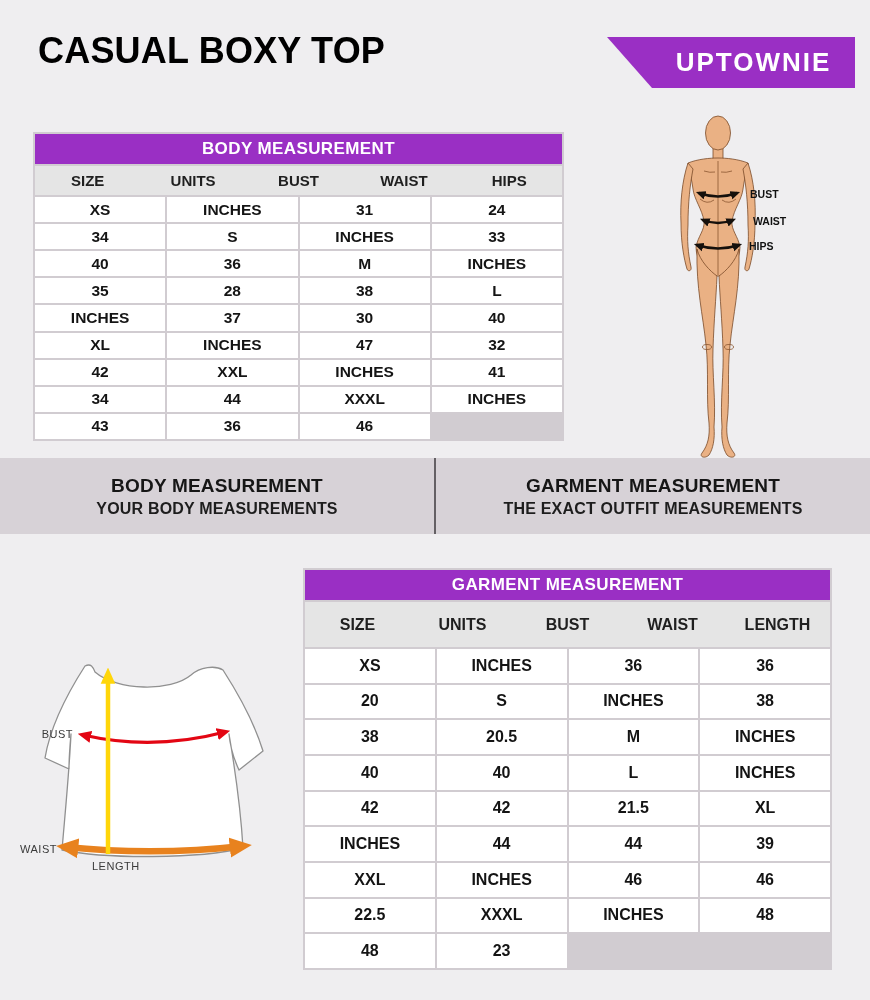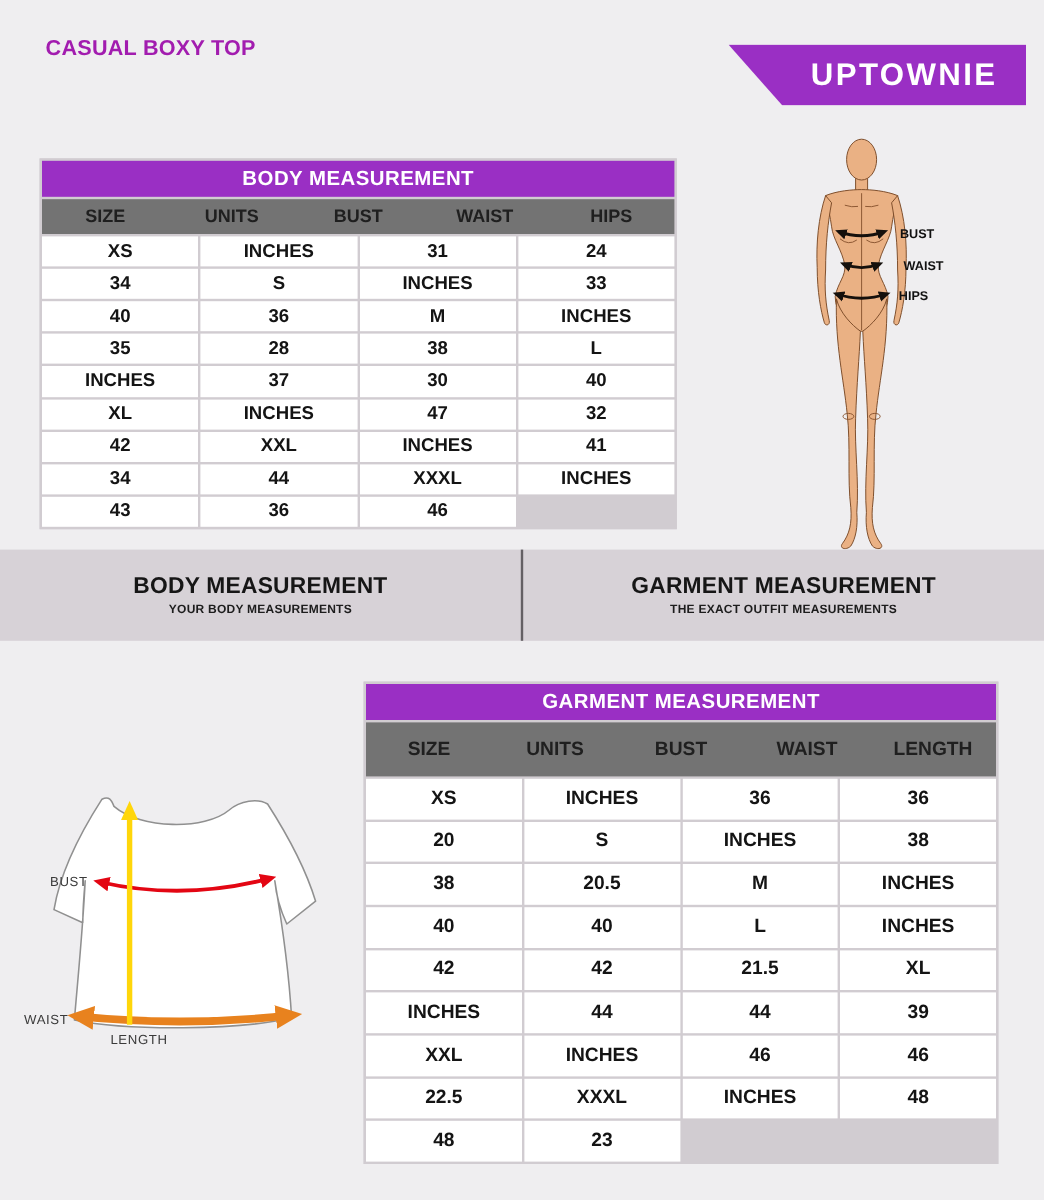"CASUAL BOXY TOP" .page-title { color: #a21caf -> #000000; font-size: 18px -> 36px }
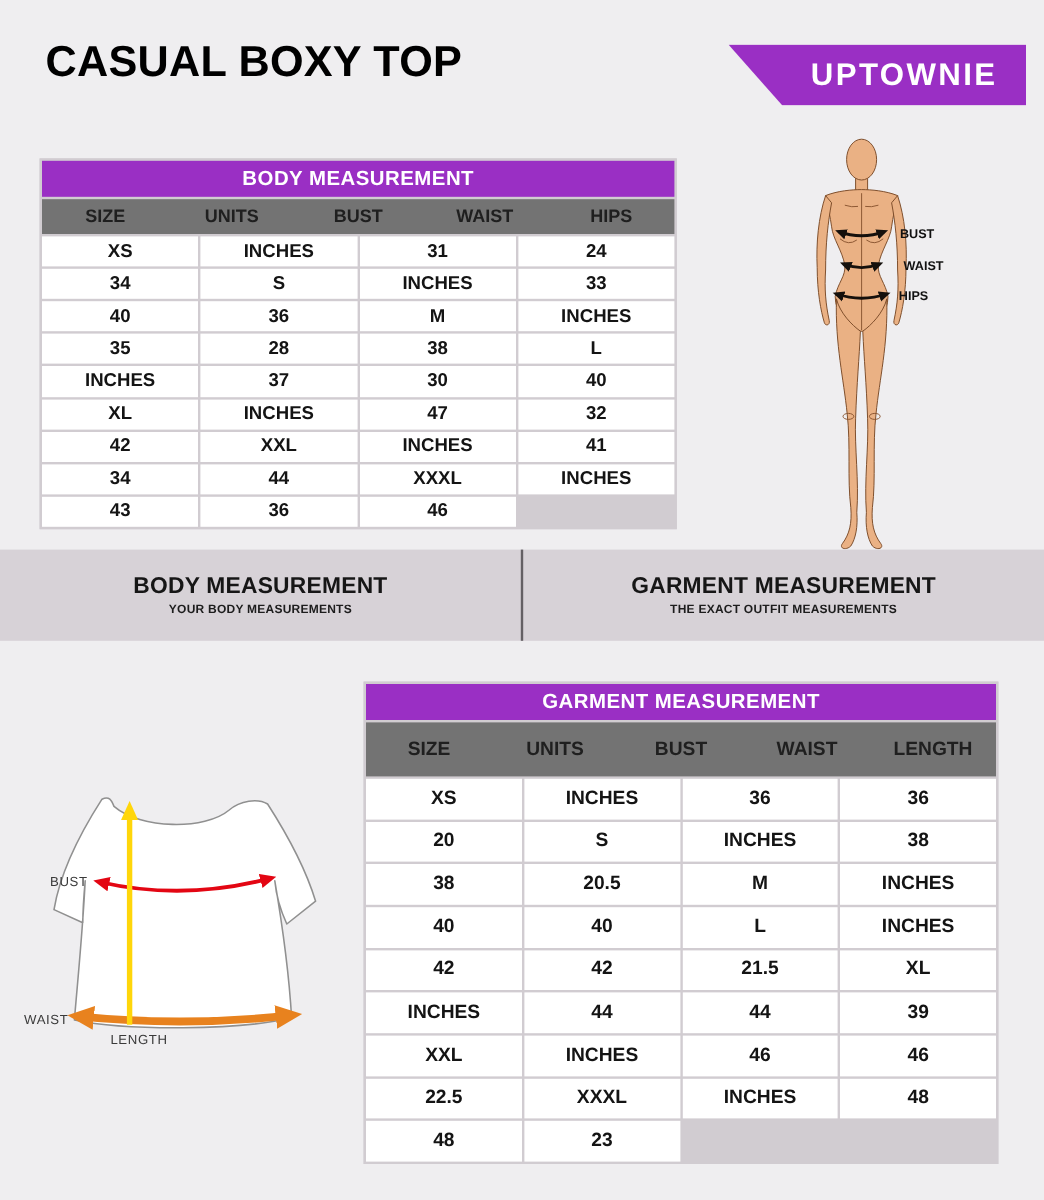"SIZE" .thead { background: #737373 -> #e5e5e5 }
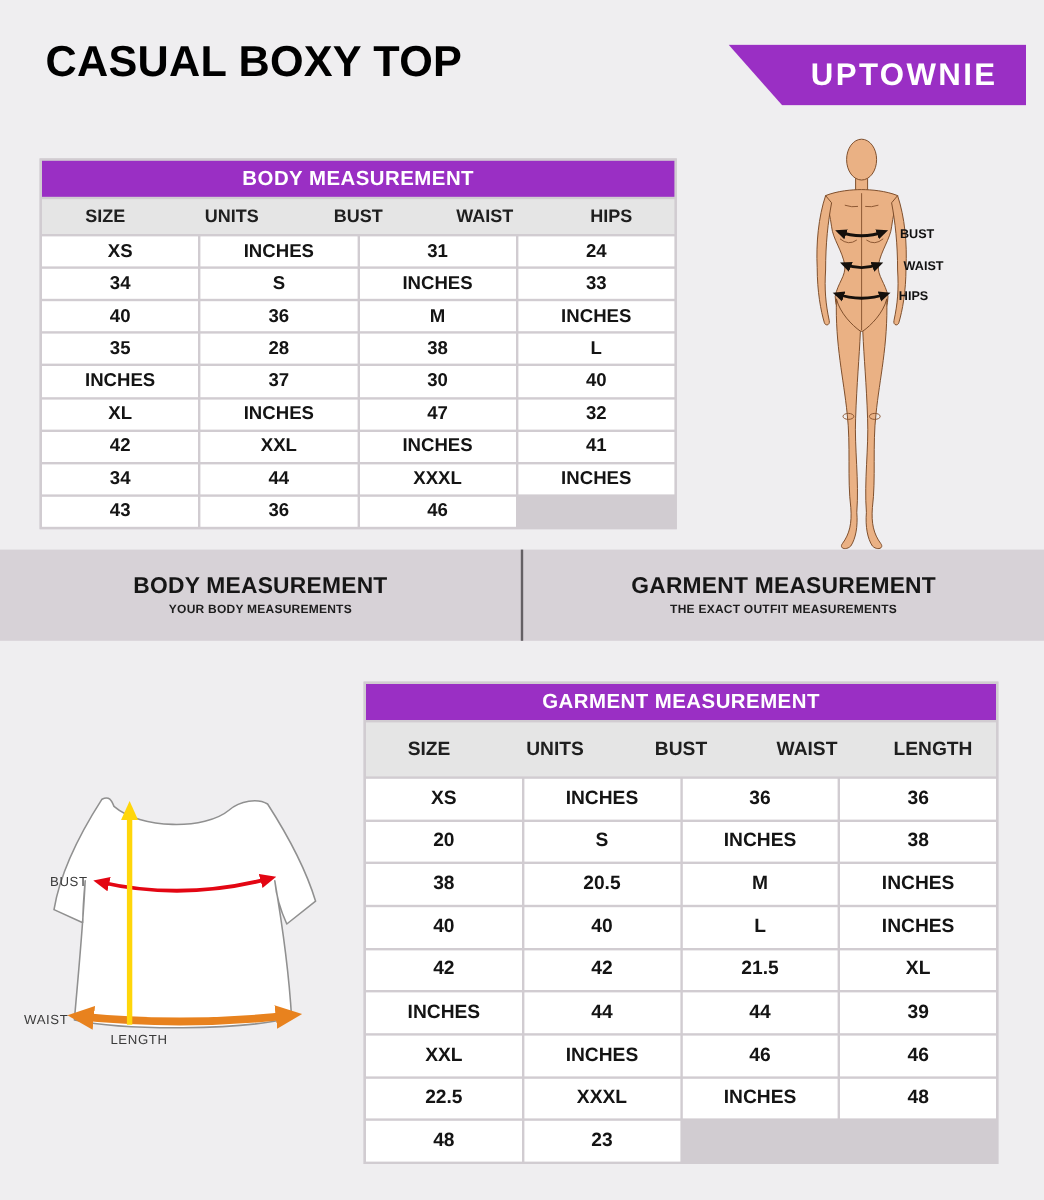"YOUR BODY MEASUREMENTS" .band-sub { font-size: 10px -> 16px }
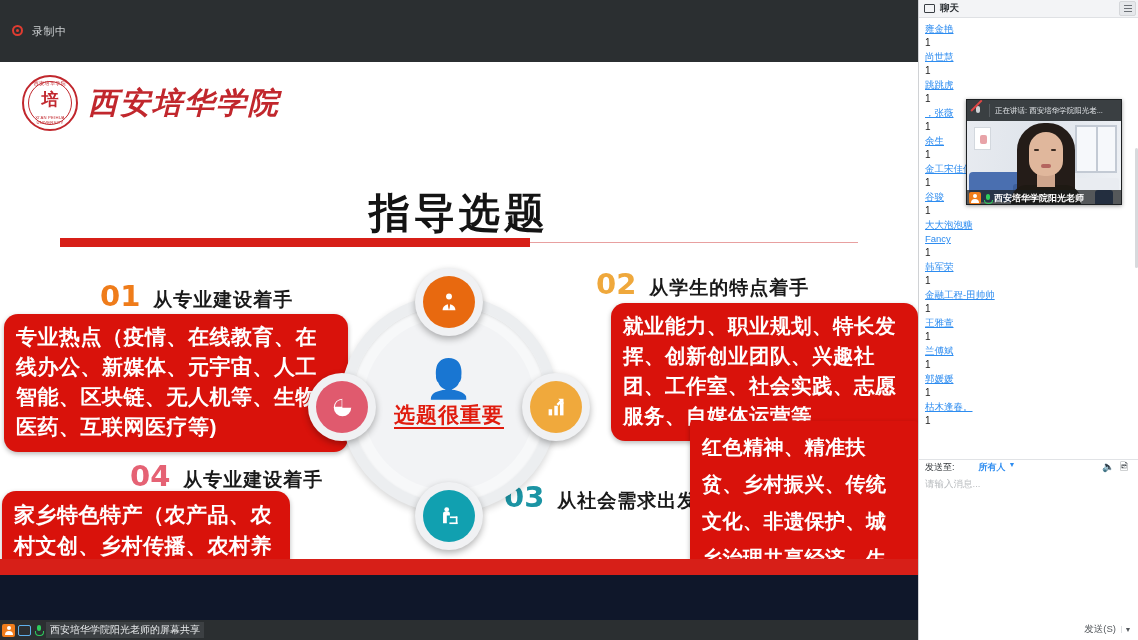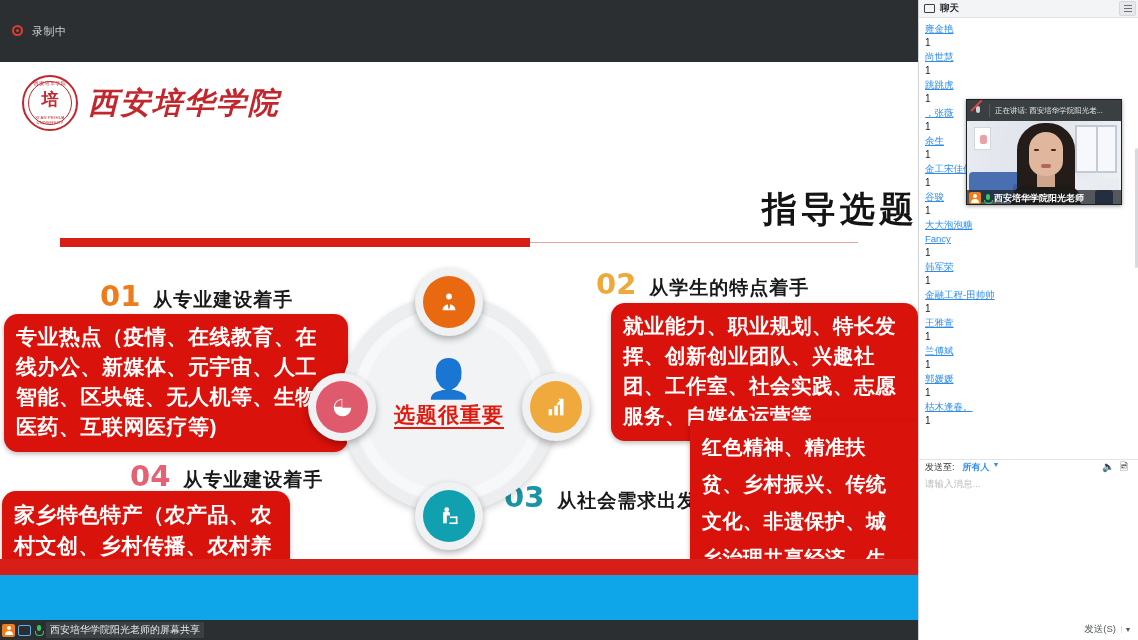"录制中" .meeting-area { background: #0ea5e9 -> #0f172a }
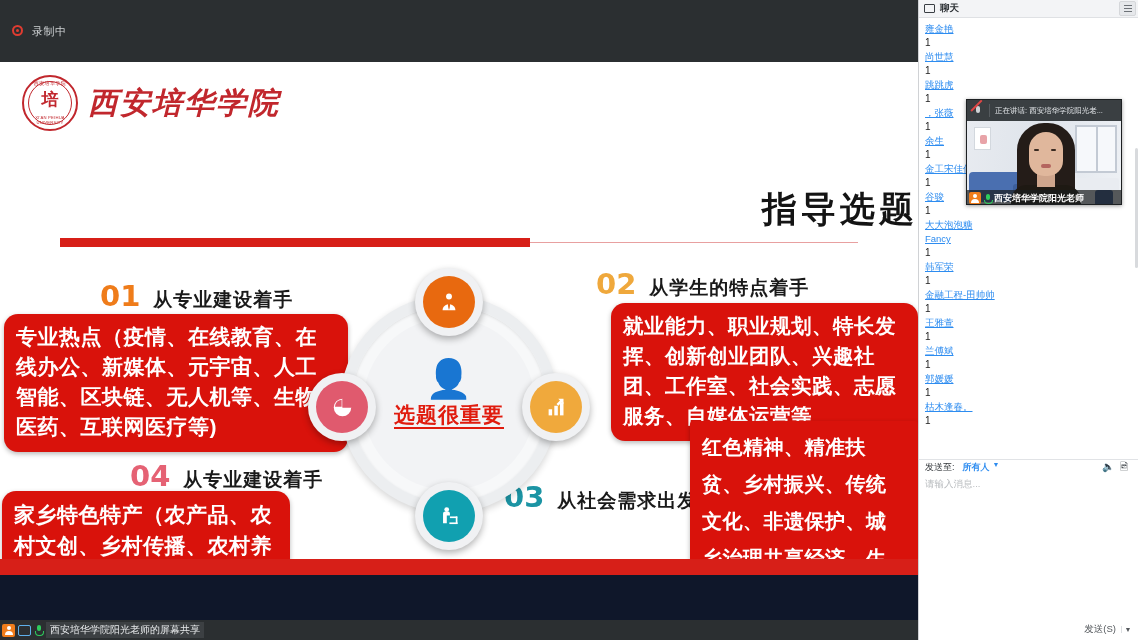"指导选题" .slide-title { font-size: 35px -> 41px; text-align: right -> center }
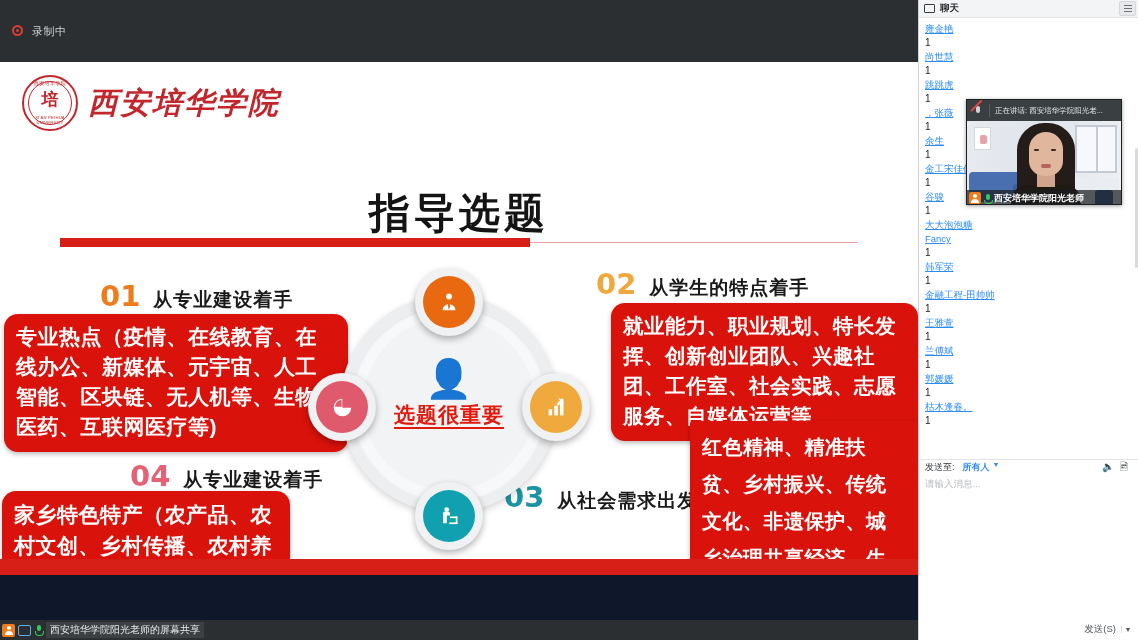"所有人" .send-to-value { margin-left: 8px -> 24px }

◇ ◇ ◇ ◇ ◇ ◇ ◇

WORK INSTRUCTIONS -> Excluding images, return all of the records above word for word.

ANSWER TO THIS TASK ->
"CASUAL BOXY TOP" .page-title { color: #a21caf -> #000000; font-size: 18px -> 36px }
"SIZE" .thead { background: #737373 -> #e5e5e5 }
"YOUR BODY MEASUREMENTS" .band-sub { font-size: 10px -> 16px }
"录制中" .meeting-area { background: #0ea5e9 -> #0f172a }
"指导选题" .slide-title { font-size: 35px -> 41px; text-align: right -> center }
"所有人" .send-to-value { margin-left: 8px -> 24px }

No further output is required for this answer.